Antone Gonsalves of TechWeb writes in "Search-Engine Rankings Unchanged In August":
Google Inc. remained the search-engine leader in August, accounting for close to 1 in 4 searches on the Web, a Web metrics firm said Monday.
Let's look at the numbers:
1. Google increased its share to 37.3%, up by 1.2% from a year ago.
2.Yahoo dropped to 29.7%, down 1%.
3. AOL dropped to 9.6%, also down 1%.
No mention of MSN, so I guess it's below 9.6%. This is fascinating, when you consider that Microsoft imposes MSN as the default search engine on all new computers and installations of Windows -- through its defaulted Internet Explorer Web browser.

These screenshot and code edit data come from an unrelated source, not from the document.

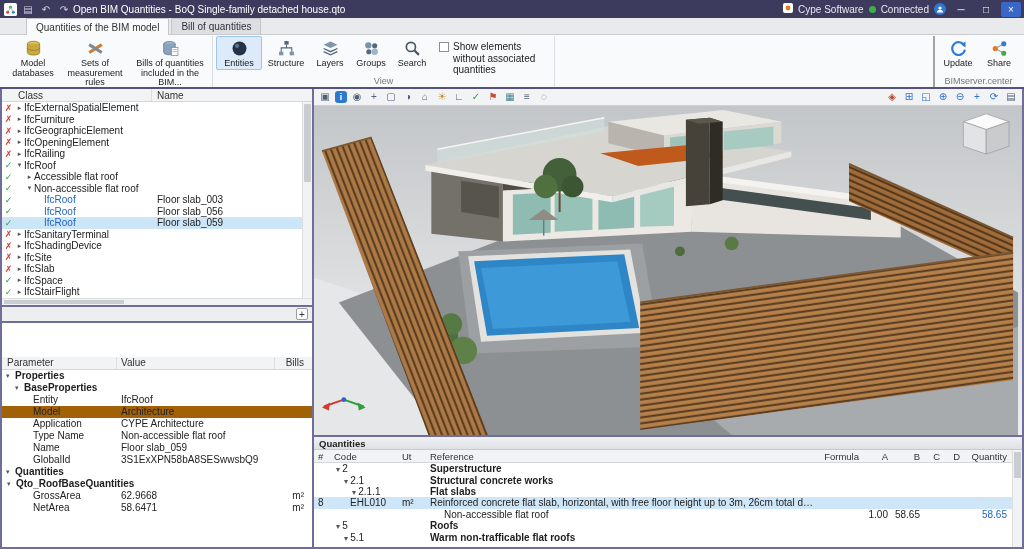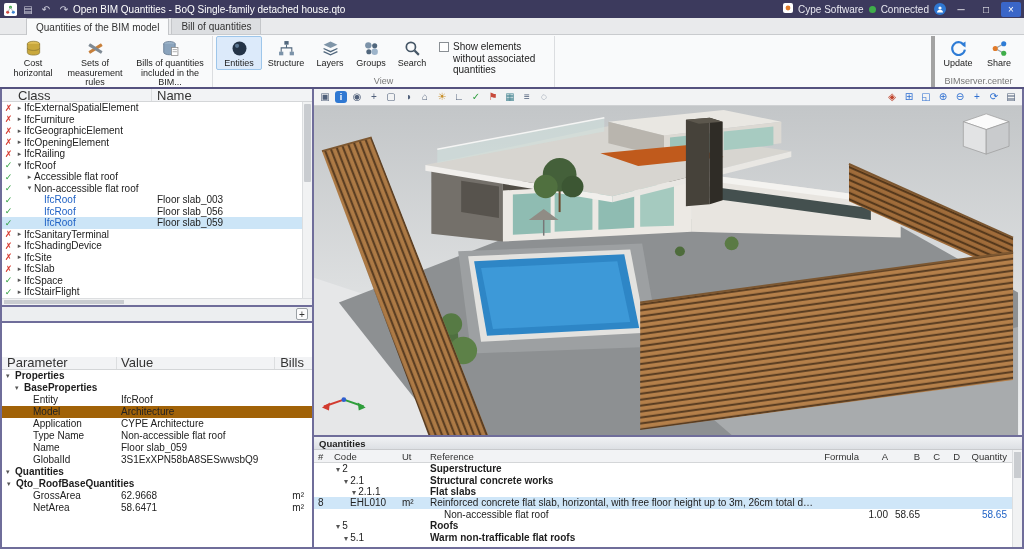--- a/index.html
+++ b/index.html
@@ -165,7 +165,7 @@
                 <path d="M2.2 7.5c0 1.3 2.6 2.3 5.8 2.3s5.8-1 5.8-2.3" fill="none" stroke="#8a7530" stroke-width="0.7"></path>
               </svg>
           </span>
-          <span>Cost horizontal</span>
+          <span>Model databases</span>
         </div>
         <div class="rbtn w70">
           <span class="ricon">

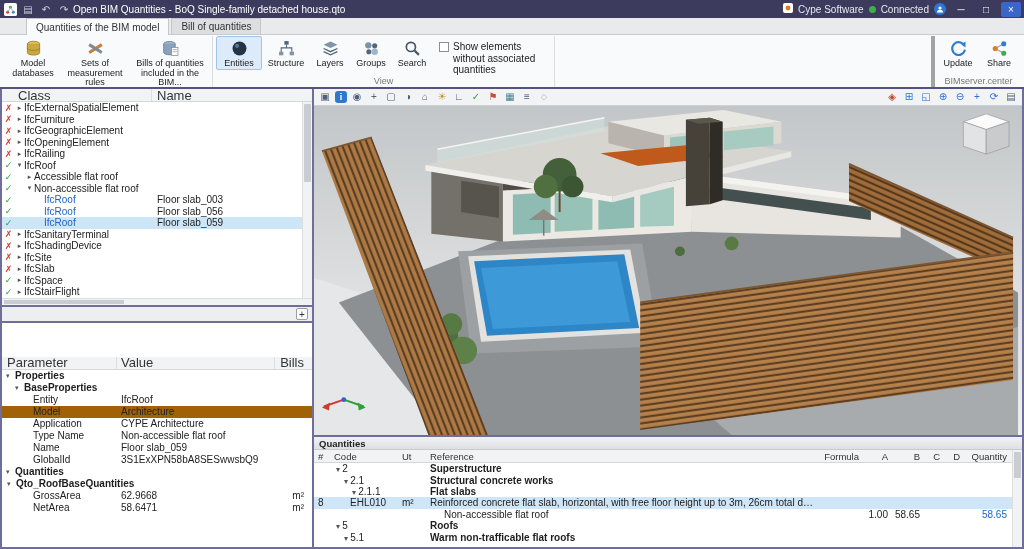--- a/index.html
+++ b/index.html
@@ -26,7 +26,7 @@
   
   .ribbon{height:54px;background:#f9fafb;display:flex;align-items:stretch;border-bottom:2px solid #55527f;padding:1px 2px 0 4px;}
   .rgroup{display:flex;flex-direction:column;border-right:1px solid #dbdde0;padding:0 3px;}
-  .rgroup.last{margin-left:auto;border-left:4px solid #a3a3a3;border-right:none;}
+  .rgroup.last{margin-left:auto;border-left:2px solid #a3a3a3;border-right:none;}
   .rbody{flex:1;display:flex;align-items:flex-start;gap:1px;}
   .rgl{text-align:center;font-size:9px;color:#777;height:11px;line-height:11px;}
   .rbtn{display:flex;flex-direction:column;align-items:center;gap:1px;padding:2px 1px 0;border:1px solid transparent;border-radius:2px;text-align:center;font-size:9px;line-height:1.08;color:#222;}

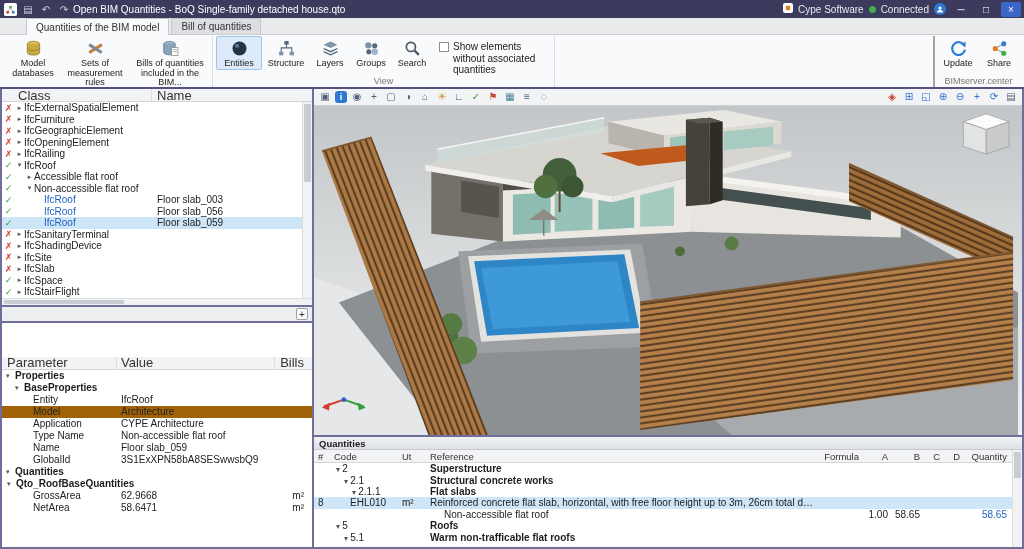--- a/index.html
+++ b/index.html
@@ -43,7 +43,7 @@
 
   
   .treepanel{height:216px;background:#fff;display:flex;flex-direction:column;position:relative;}
-  .gridhead{display:flex;height:13px;background:#f2f3f5;border-bottom:1px solid #d4d6d8;font-size:13px;color:#333;align-items:center;}
+  .gridhead{display:flex;height:13px;background:#f2f3f5;border-bottom:1px solid #d4d6d8;font-size:10px;color:#333;align-items:center;}
   .hc1{width:150px;padding-left:16px;border-right:1px solid #dcdee0;height:100%;display:flex;align-items:center;}
   .hc2{flex:1;padding-left:5px;}
   .trows{flex:1;overflow:hidden;padding-right:10px;}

Back to the writer's arithmetic: 37.3% is not 1 in 4; it's closer to 1 in 2.5 -- or, more accurately, 1 in 2.68. Did the writer make a math error, or was he trying to downplay Google's significance?
Wrong Factor
Meanwhile, whoever at Reuters edited Michael Kahn's report on Autodesk acquiring Alias, used the wrong conversion factor. This line appears in the UK version of the news item:
... it would pay $182 million (321 million pounds) in cash to acquire Alias...
At today's exchange rate of 1.7601, the US$183 million purchase is 104 million pounds, not nearly as impressive a number for the British audience.